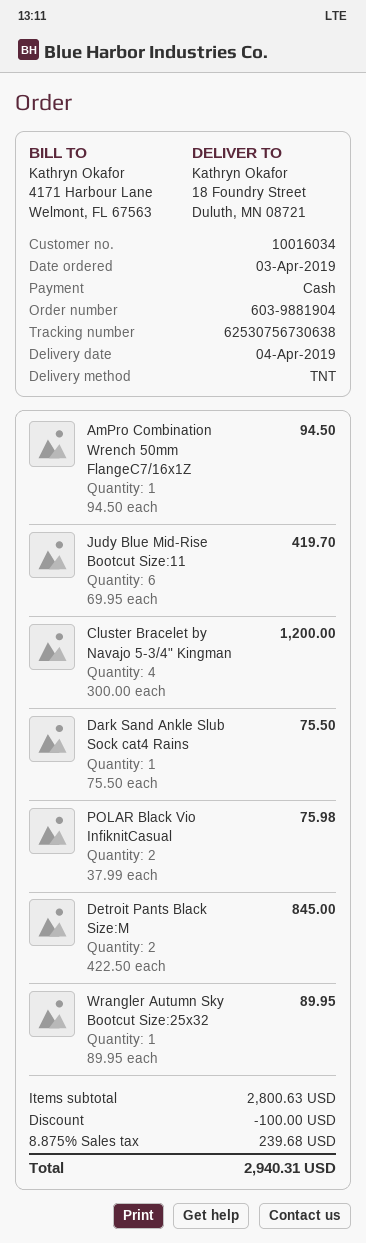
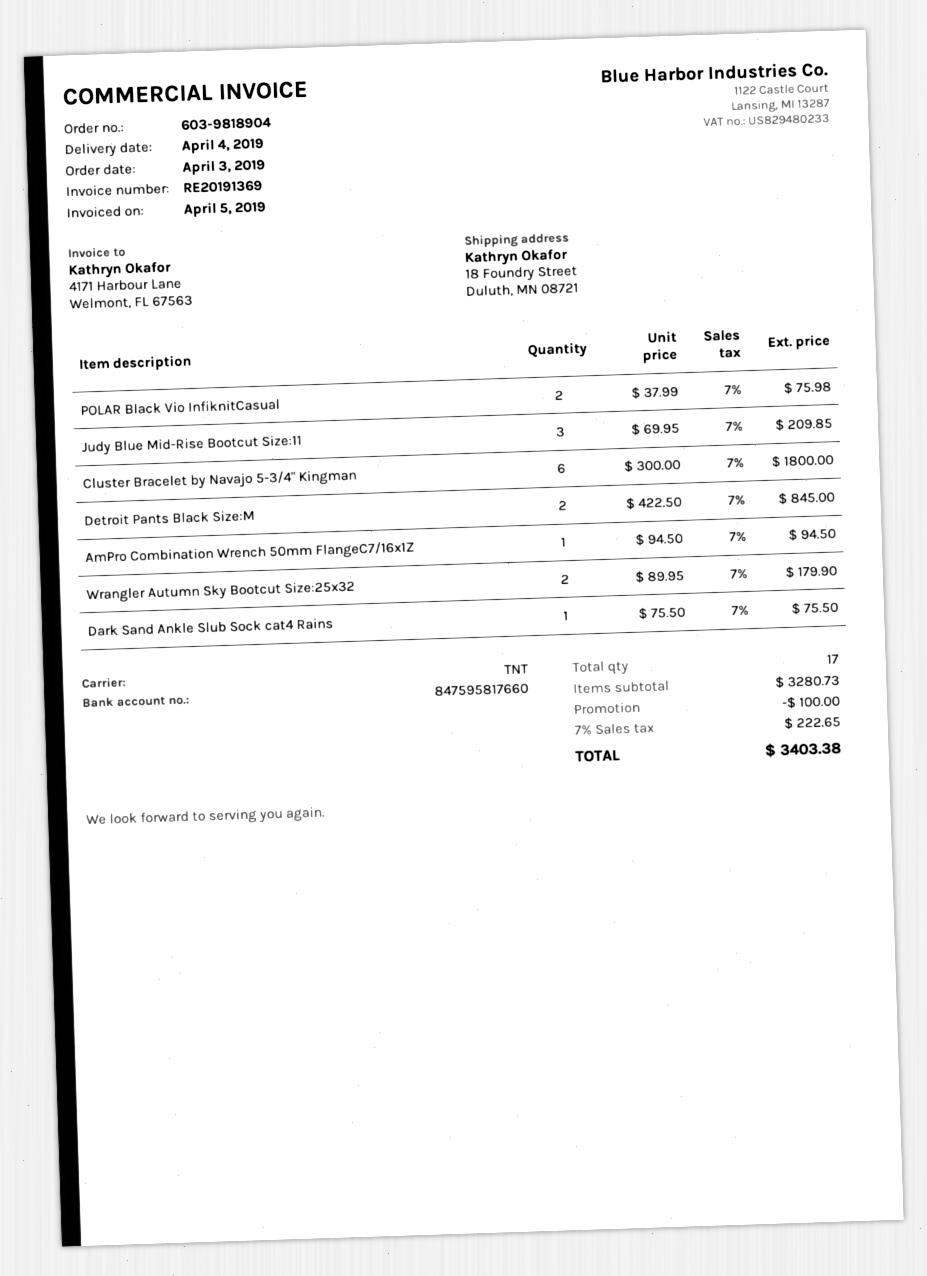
order number: 603-9881904 -> 603-9818904
Judy Blue Mid-Rise Bootcut Size:11: 6 x 69.95 = 419.70 -> 3 x 69.95 = 209.85
Cluster Bracelet by Navajo 5-3/4" Kingman: 4 x 300.00 = 1200.00 -> 6 x 300.00 = 1800.00
Wrangler Autumn Sky Bootcut Size:25x32: 1 x 89.95 = 89.95 -> 2 x 89.95 = 179.90
subtotal: 2800.63 -> 3280.73
tax: 8.875% = 239.68 -> 7% = 222.65
total: 2940.31 -> 3403.38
+ + + + + + +
- [PROMPT]: Set down the records precisely as they appear. Any picture stays out.

- [EXERCISE RESULT]:
order number: 603-9881904 -> 603-9818904
Judy Blue Mid-Rise Bootcut Size:11: 6 x 69.95 = 419.70 -> 3 x 69.95 = 209.85
Cluster Bracelet by Navajo 5-3/4" Kingman: 4 x 300.00 = 1200.00 -> 6 x 300.00 = 1800.00
Wrangler Autumn Sky Bootcut Size:25x32: 1 x 89.95 = 89.95 -> 2 x 89.95 = 179.90
subtotal: 2800.63 -> 3280.73
tax: 8.875% = 239.68 -> 7% = 222.65
total: 2940.31 -> 3403.38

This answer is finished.